В связи с таким воззрением вполне объективистично звучат и такие мысли:
«Состояния сознания сосуществуют. Иметь одно я могу только рядом с другим, и не только рядом с окружающими его, но со всеми возможными, которые заключены в каждой психике, как возможность, как бессознательный процесс, свершающийся вне горизонта сознания. В этом смысле в каждом человеке заключена вселенная, как процесс вне горизонта сознания» (157).
Или:
«Итак, бытье для меня есть с одной стороны мое переживание, а с другой внешний этому переживанию мир (в том числе мое тело)» (172).
Здесь словоупотребление, предполагающее как будто трансцендентный психике «внешний мир». Такое же предположение, по-видимому, содержится и в такой мысли:
«Чувство, переживаемое в каждый данный момент, есть равнодействующая всей системы отношений в тот же момент его индивидуальности к внешнему миру» (174).
«История вселенной есть эволюция постепенно дифференцирующегося сознания» (186).
Та же фраза и на стр. 187.
«Порыв нарушает божественную гармонию и этим создает материал, на котором будет потом запечатлена божественная мысль» (143).
Все это в смутной форме, несомненно, указывает на элементы объективизма в философской системе Скрябина.
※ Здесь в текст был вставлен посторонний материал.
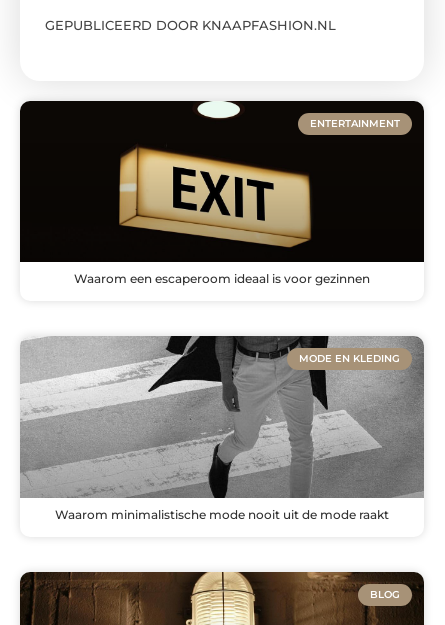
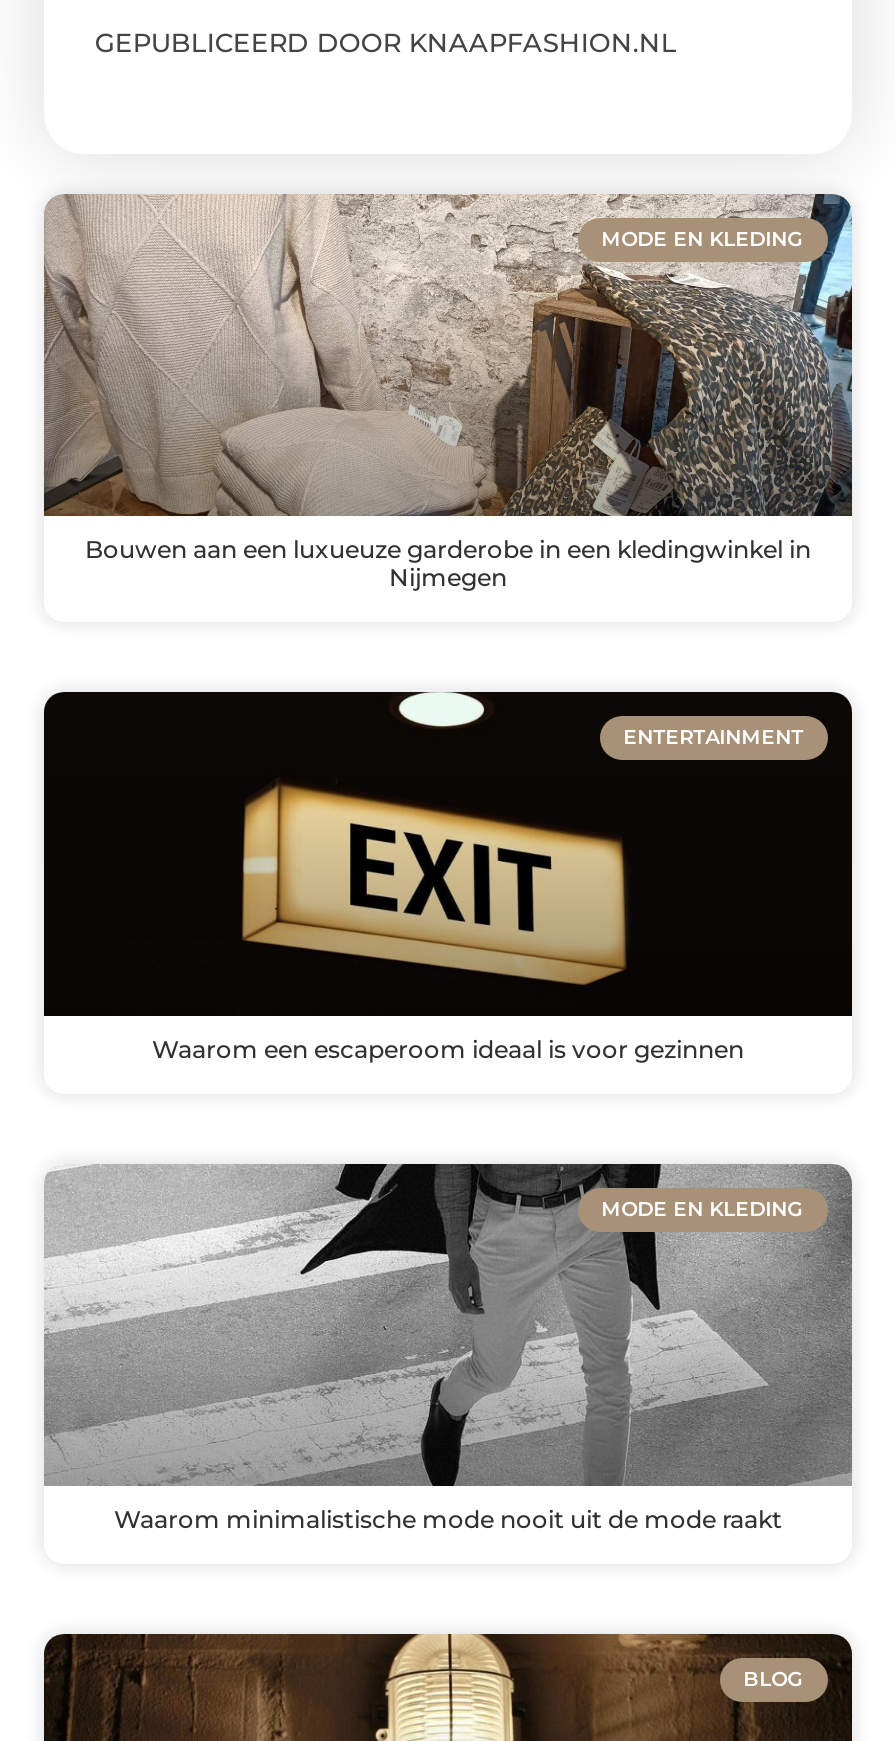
+ [image]
+ MODE EN KLEDING

+ Bouwen aan een luxueuze garderobe in een kledingwinkel in
+ Nijmegen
Однако, быть может, ярче всего отразилось на философском миросозерцании Скрябина еще четвертое понимание взаимоотношений мышления и бытия; это – немецкий идеализм, и в первую очередь Фихте. Здесь нашли себе известное место все три предыдущие концепции. И поскольку Скрябин был не очень требователен и академичен в философской терминологии, немецко-идеалистическая концепция у него поглощала в себя все эти три, далеко не всегда совместимые с нею построения, будучи, конечно, и на самом деле гораздо более широким и полным миросозерцанием. Психологистический солипсизм, трансцендентально-логический имманентизм (с проблесками религиозно-метафизической мысли) и, наконец, философия дифференцированного сознания – эти три концепции растворились в мистическом фихтеанстве, и, пожалуй, последнее является наиболее для него показательным, несмотря на то что почти в каждой строке у него – кричащий солипсизм и изложенная выше путаница понятий.
III
Сущностью этой наиболее, я бы сказал, скрябинской философии «Я» является именно мистериальный характер этого «Я» с необходимым привхождением мистического историзма, охватывающего сокровенные судьбы мира и Бога. Только здесь мы находим полное (то есть самое полное из того, что есть у Скрябина) осуществление тех трех скрытых тенденций, которые были абстрактно формулированы нами вначале. Это «Я» – мировое и Божественное, и вот – жизнь его есть мистерия.